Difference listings
^^^^^^^^^^^^^^^^

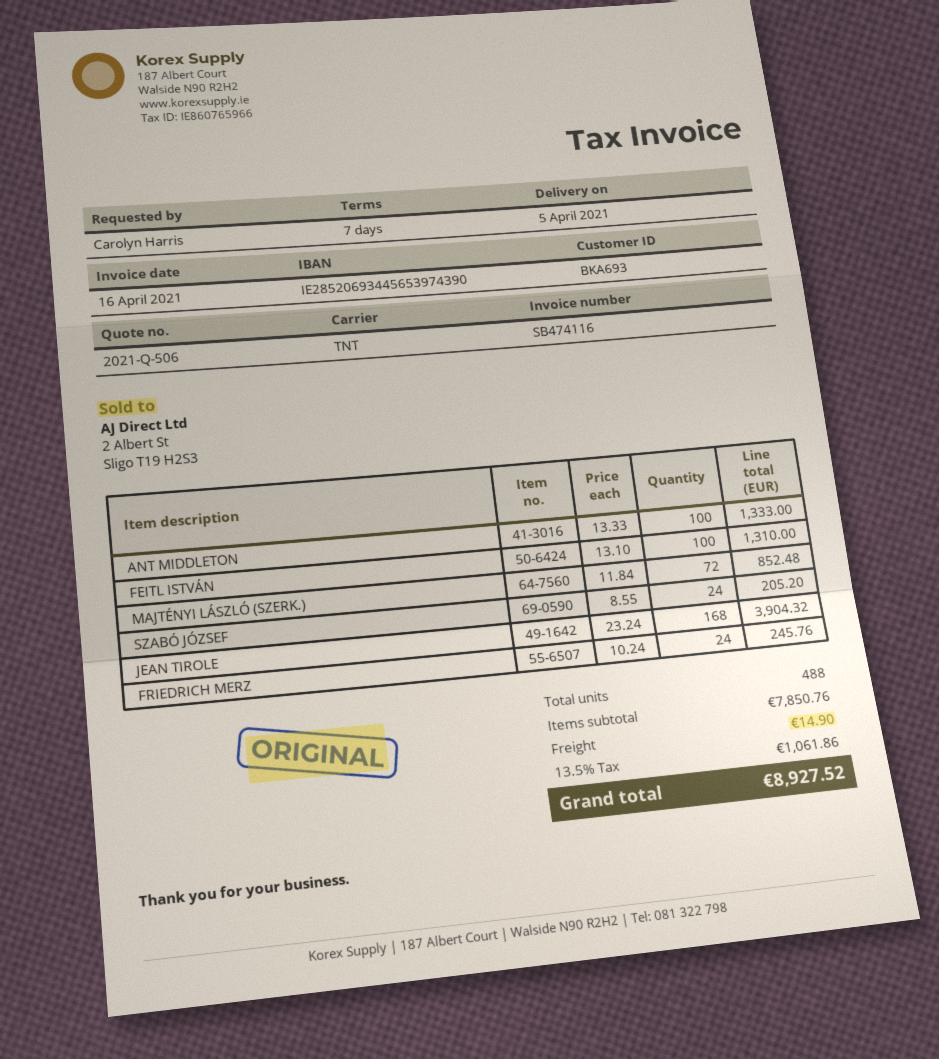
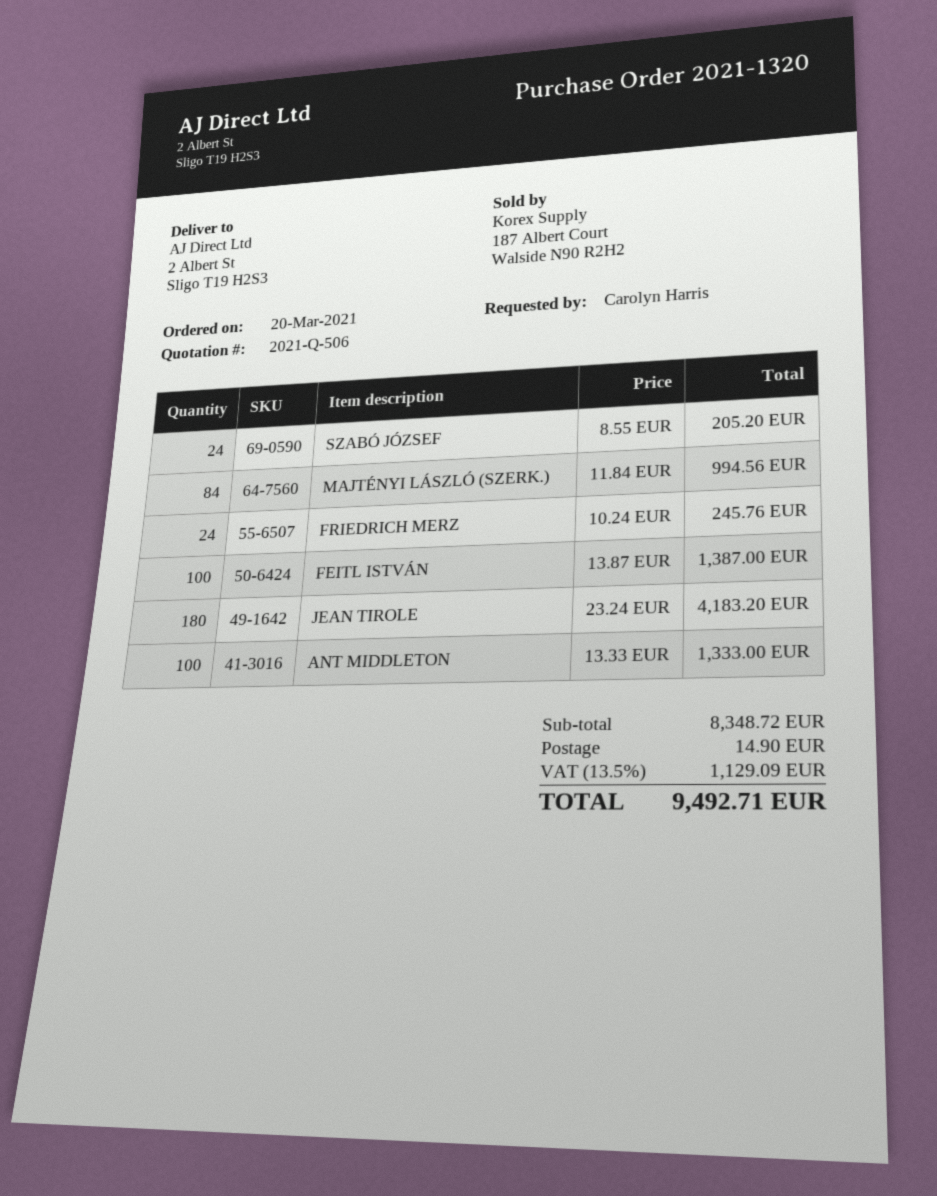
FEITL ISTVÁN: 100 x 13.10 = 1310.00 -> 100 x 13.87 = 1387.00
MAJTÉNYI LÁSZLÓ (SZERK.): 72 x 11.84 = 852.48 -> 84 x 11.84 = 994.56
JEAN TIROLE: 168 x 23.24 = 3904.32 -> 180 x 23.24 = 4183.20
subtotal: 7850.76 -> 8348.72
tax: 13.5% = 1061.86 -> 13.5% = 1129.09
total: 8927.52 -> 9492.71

^^^^^^^^^^^^^^^^

▶ [What is required]
Reproduce all of the data exactly; the pictures do not belong in the copy.

▶ [Answer below]
FEITL ISTVÁN: 100 x 13.10 = 1310.00 -> 100 x 13.87 = 1387.00
MAJTÉNYI LÁSZLÓ (SZERK.): 72 x 11.84 = 852.48 -> 84 x 11.84 = 994.56
JEAN TIROLE: 168 x 23.24 = 3904.32 -> 180 x 23.24 = 4183.20
subtotal: 7850.76 -> 8348.72
tax: 13.5% = 1061.86 -> 13.5% = 1129.09
total: 8927.52 -> 9492.71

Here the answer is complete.